*** Begin section ***
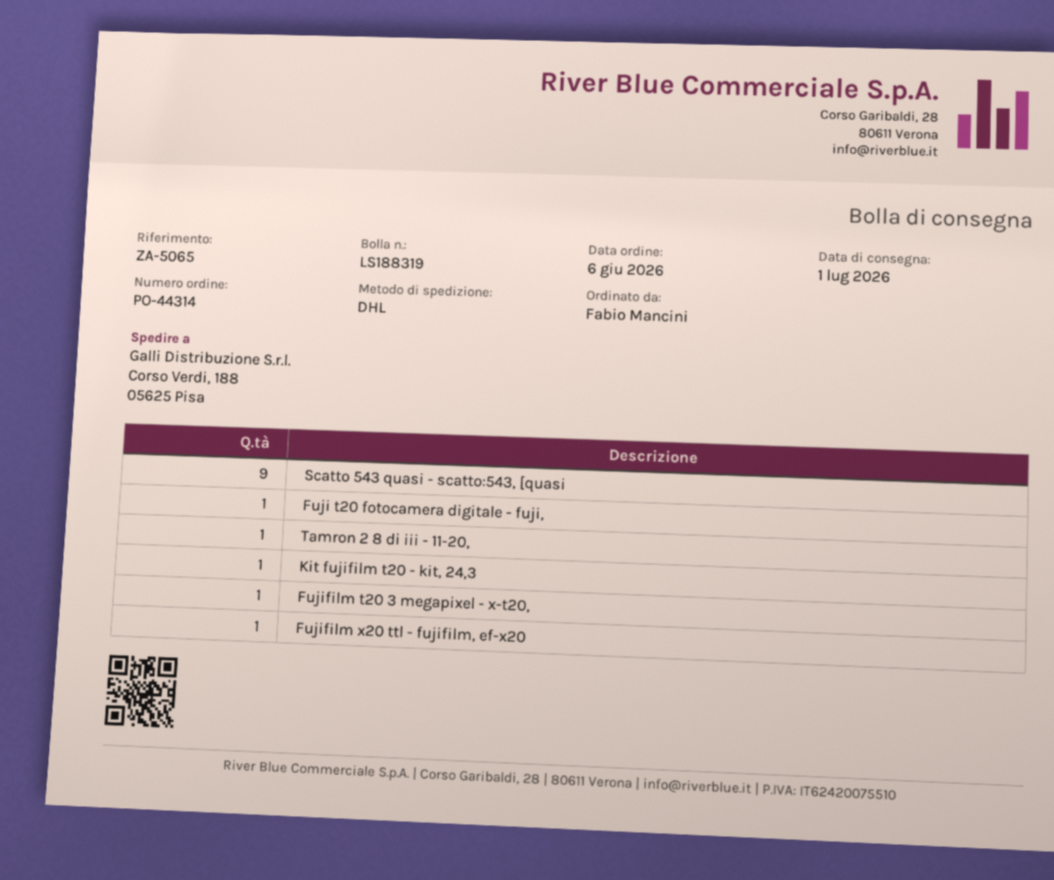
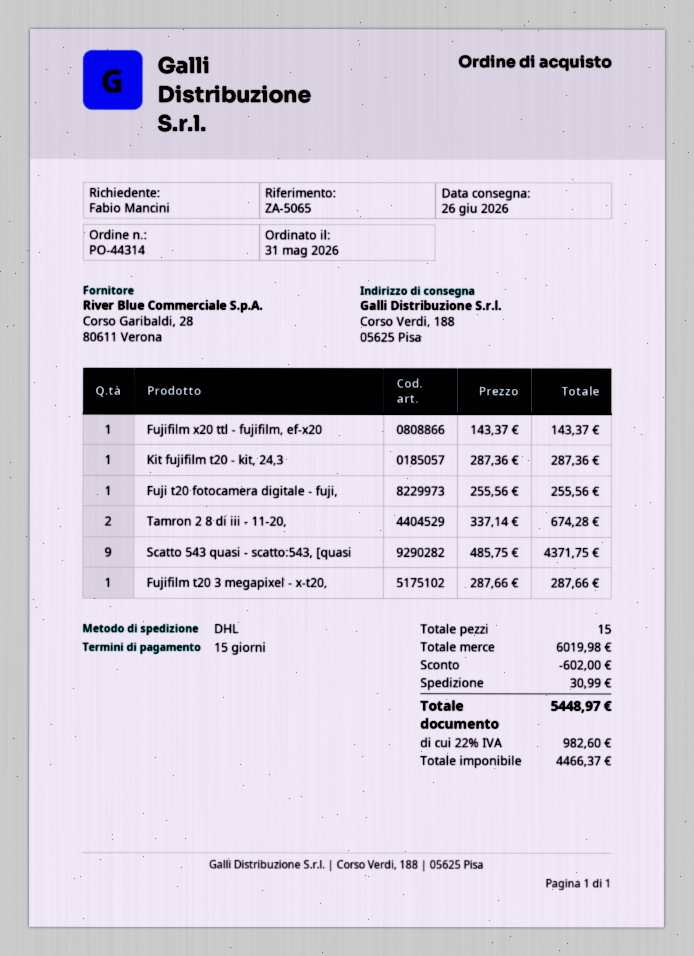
order date: 2026-06-06 -> 2026-05-31
delivery date: 2026-07-01 -> 2026-06-26
Tamron 2 8 di iii - 11-20,: 1 -> 2

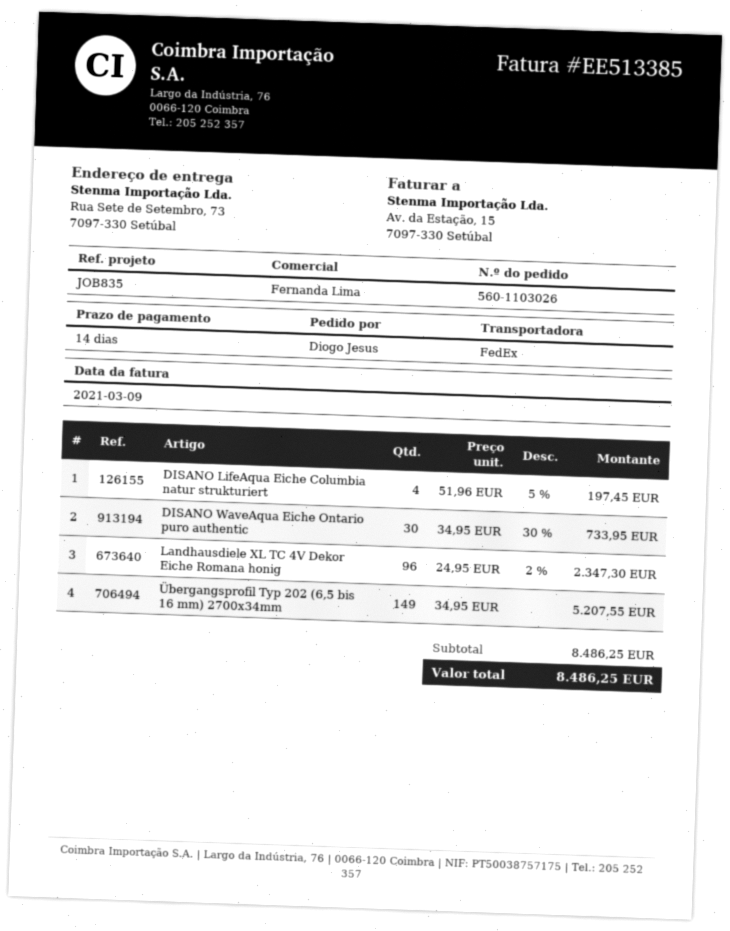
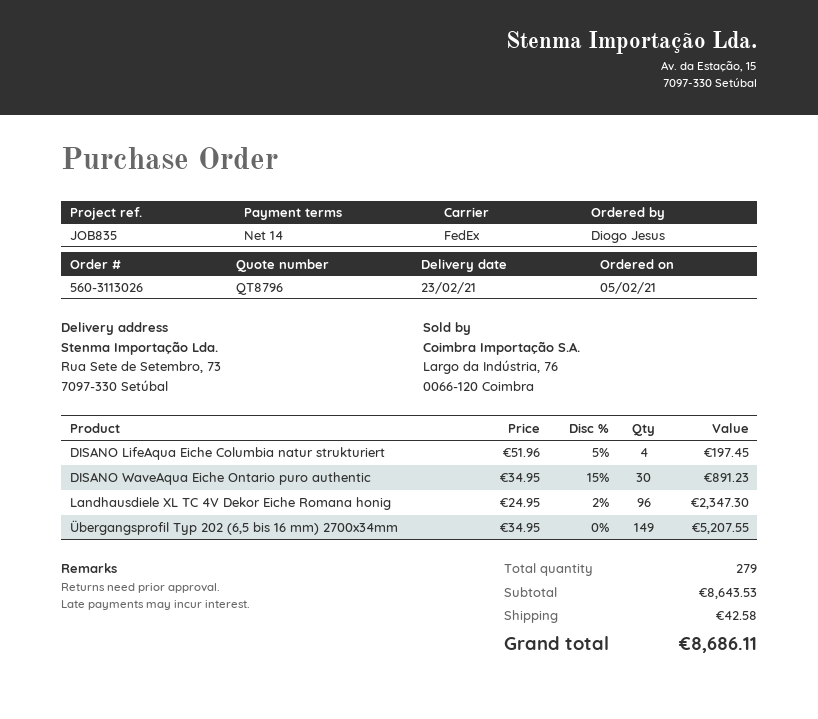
order number: 560-1103026 -> 560-3113026
DISANO WaveAqua Eiche Ontario puro authentic: 30 x 34.95 - 30% = 733.95 -> 30 x 34.95 - 15% = 891.23
subtotal: 8486.25 -> 8643.53
shipping: none -> 42.58
total: 8486.25 -> 8686.11

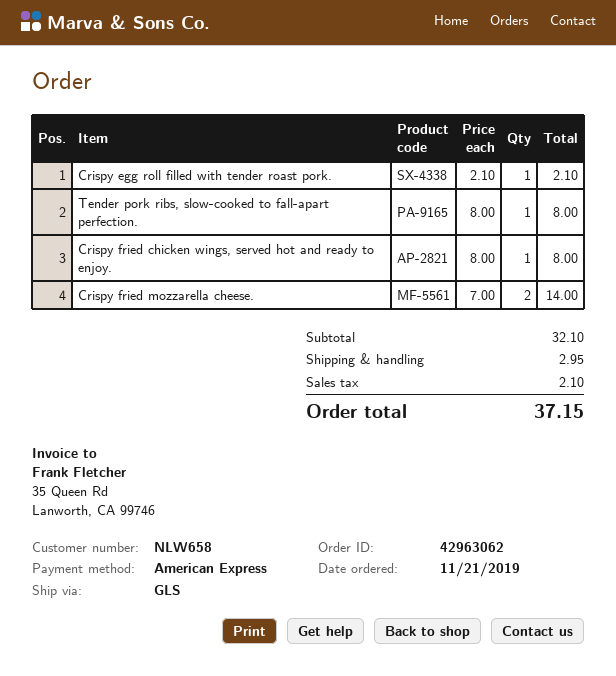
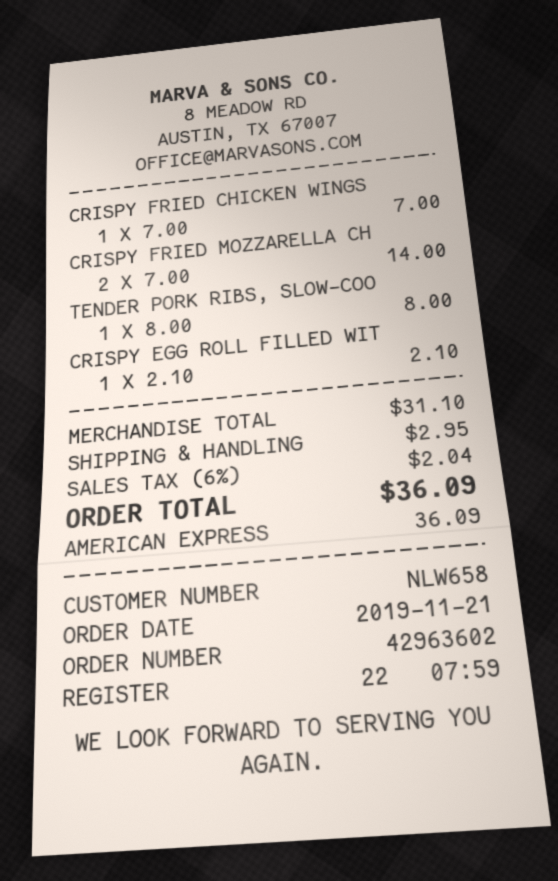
order number: 42963062 -> 42963602
Crispy fried chicken wings, served hot and ready to enjoy.: 1 x 8.00 = 8.00 -> 1 x 7.00 = 7.00
subtotal: 32.10 -> 31.10
tax: 2.10 -> 2.04
total: 37.15 -> 36.09

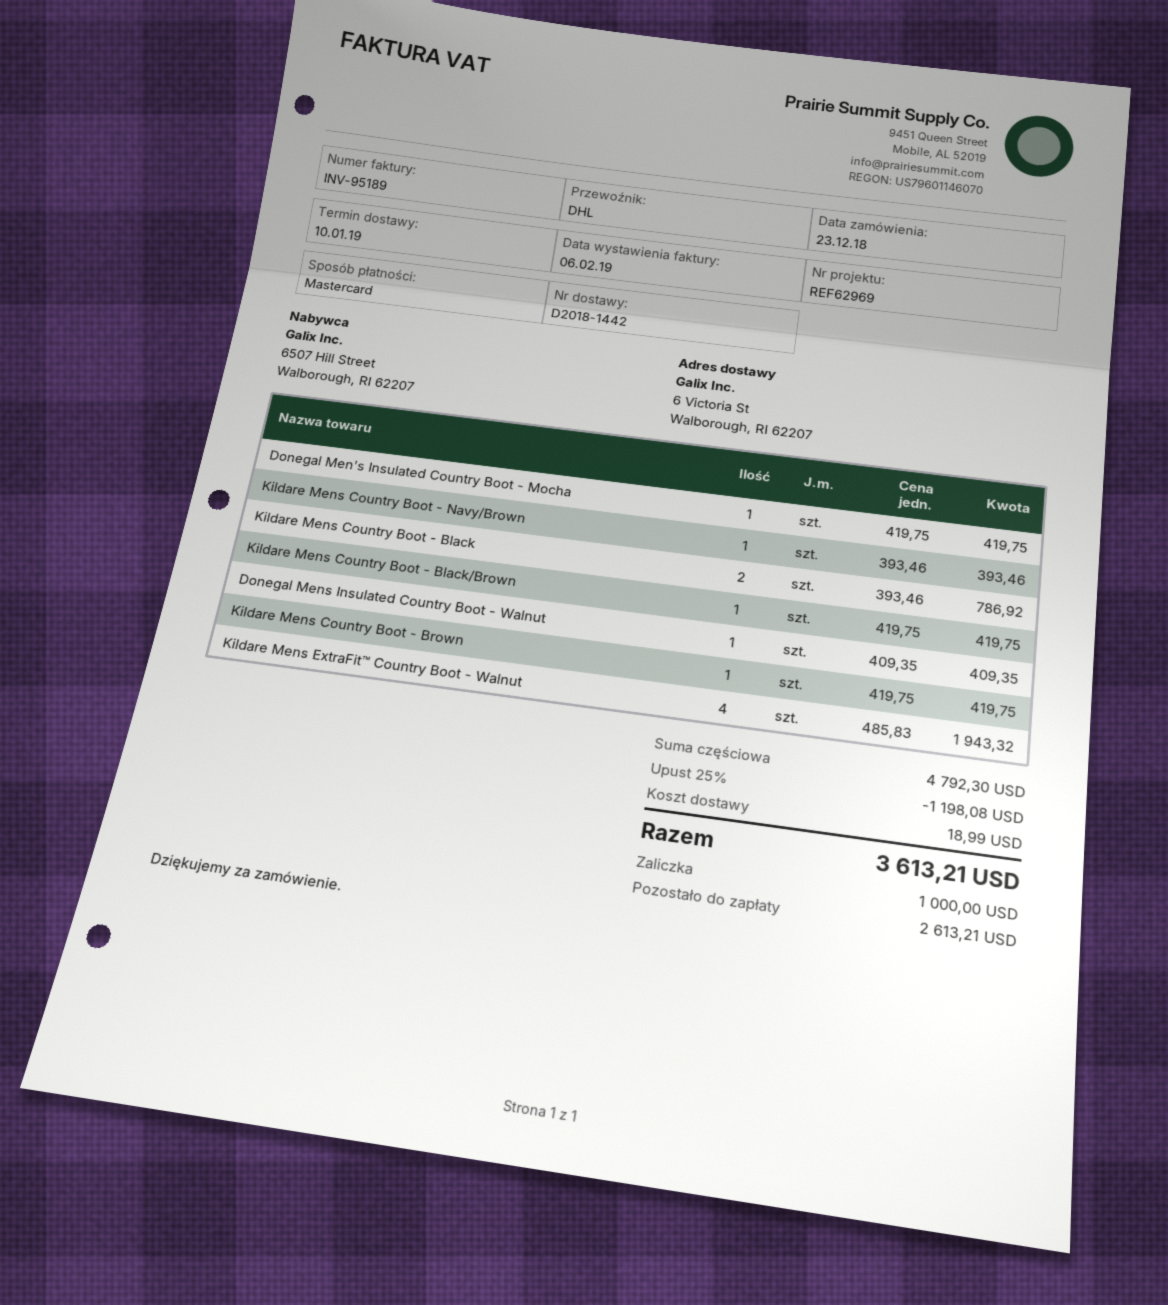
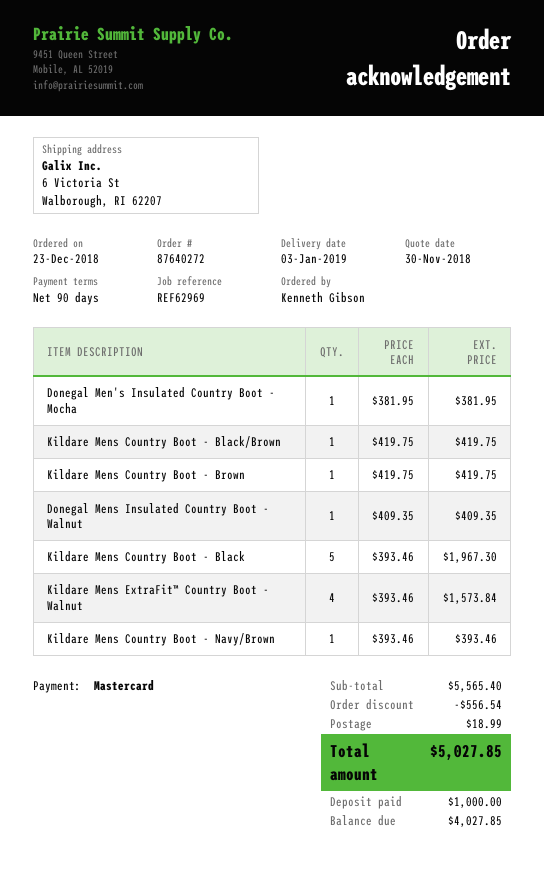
delivery date: 2019-01-10 -> 2019-01-03
Donegal Men's Insulated Country Boot - Mocha: 1 x 419.75 = 419.75 -> 1 x 381.95 = 381.95
Kildare Mens Country Boot - Black: 2 x 393.46 = 786.92 -> 5 x 393.46 = 1967.30
Kildare Mens ExtraFit™ Country Boot - Walnut: 4 x 485.83 = 1943.32 -> 4 x 393.46 = 1573.84
subtotal: 4792.30 -> 5565.40
discount: 1198.08 -> 556.54
total: 3613.21 -> 5027.85
balance: 2613.21 -> 4027.85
*** End section ***
_WORK TASK_: Copy the lines above between the one holding "shipping: none -> 42.58" and the one holding "delivery date: 2019-01-10 -> 2019-01-03", inclusive. Drop the pictures.

_YOUR RESPONSE_:
shipping: none -> 42.58
total: 8486.25 -> 8686.11

order number: 42963062 -> 42963602
Crispy fried chicken wings, served hot and ready to enjoy.: 1 x 8.00 = 8.00 -> 1 x 7.00 = 7.00
subtotal: 32.10 -> 31.10
tax: 2.10 -> 2.04
total: 37.15 -> 36.09

delivery date: 2019-01-10 -> 2019-01-03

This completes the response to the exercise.